Dipendenze

Addiction è il termine più in voga attualmente per definire le dipendenze.

Etimologicamente, deriva dal latino, da “addictus”, termine che definiva colui che era divenuto schiavo a causa dei suoi debiti. L’ “addictus” era il debitore che, a causa della sua insolvenza, aveva il triste destino di ritrovarsi in balia della volontà del proprio creditore.  Il termine addiction ha dunque il senso di essere in uno “stato di schiavitù”, uno stato in cui il soggetto è tenuto da ciò da cui dipende.  Un oggetto di soddisfacimento  (che sia il cibo, il sesso, il gioco, il computer,  la sostanza stupefacente ecc) può rendere schiavo un soggetto, farlo cadere in balia di se stesso, superando di gran lunga la sua funzione di appagamento, per estendersi, diremmo con Freud, “al di là del principio di piacere”. Ciò che può dar piacere diventa un inferno dal quale non si può uscire.

La questione va estesa anche al disagio della civiltà attuale. Il passaggio da un gadget all’altro, senza soluzione di continuità, mantiene di fatto il soggetto in una sorta di iperconnessione con l’oggetto, alimentando l’illusione che sia possibile evitare l’incontro con la mancanza, con l’insoddisfazione e, in ultima istanza, col desiderio.
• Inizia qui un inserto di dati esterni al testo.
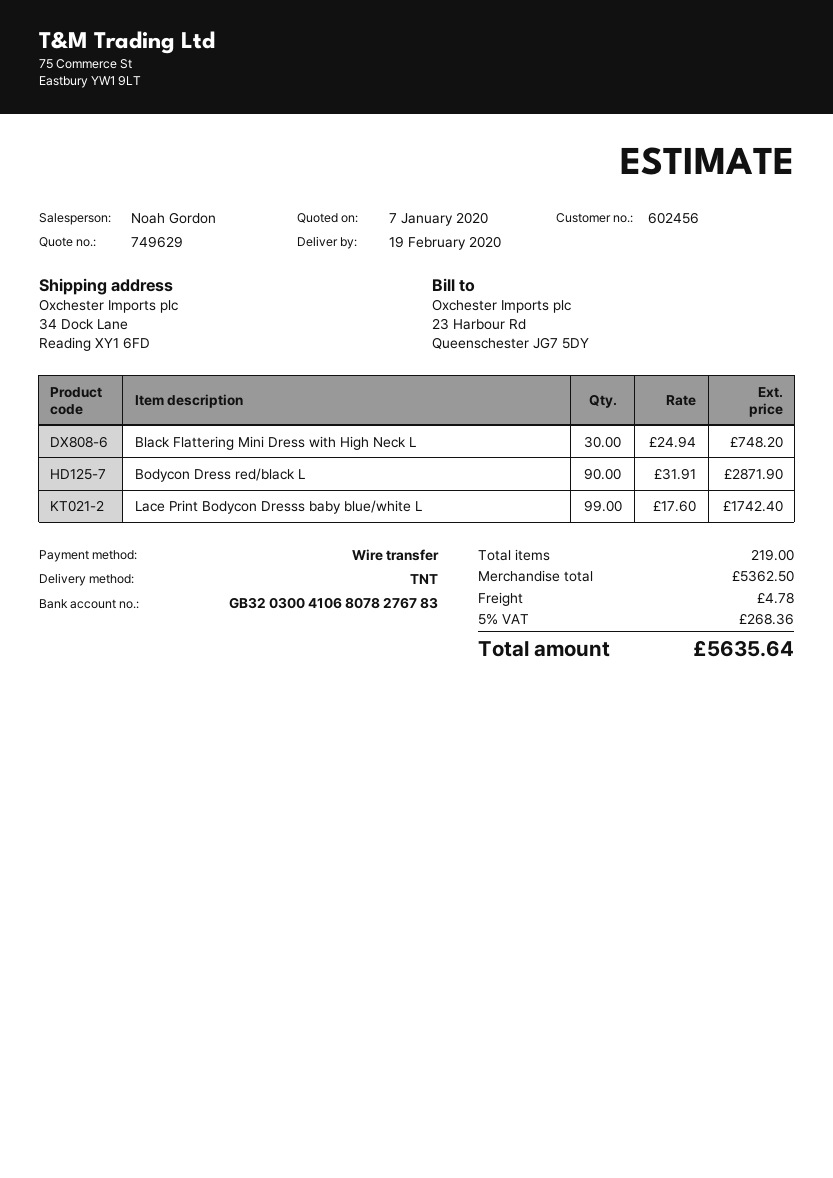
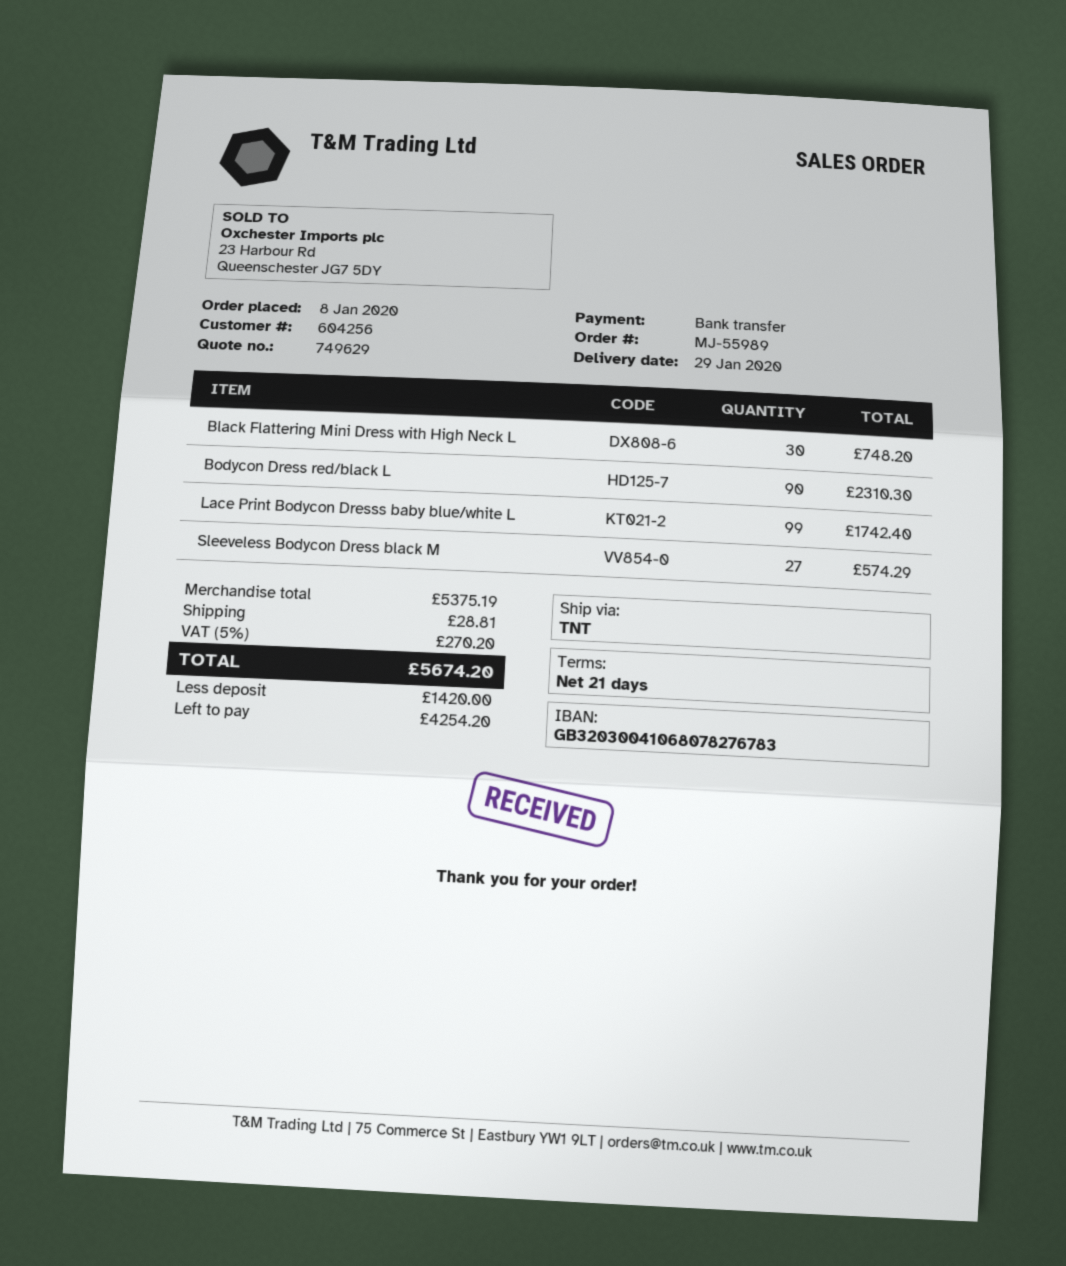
delivery date: 2020-02-19 -> 2020-01-29
customer number: 602456 -> 604256
Bodycon Dress red/black L: 90 for 2871.90 -> 90 for 2310.30
Sleeveless Bodycon Dress black M: none -> 27 for 574.29
subtotal: 5362.50 -> 5375.19
shipping: 4.78 -> 28.81
tax: 5% = 268.36 -> 5% = 270.20
total: 5635.64 -> 5674.20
L’addicted evtia accuratamente il legame con l’altro, non vuole saperne delle sue domande, delle sue richieste, dei suoi desideri. La forma riflessiva dell’enunciato tossicomanico “io mi faccio” con cui il tossicomane si presenta, è emblematica di questo disperato tentativo di evitare la propria divisione, dunque evitare il proprio desiderio, “si fa da sé” senza passare per l’Altro, attraverso l’incorporazione dell’oggetto droga.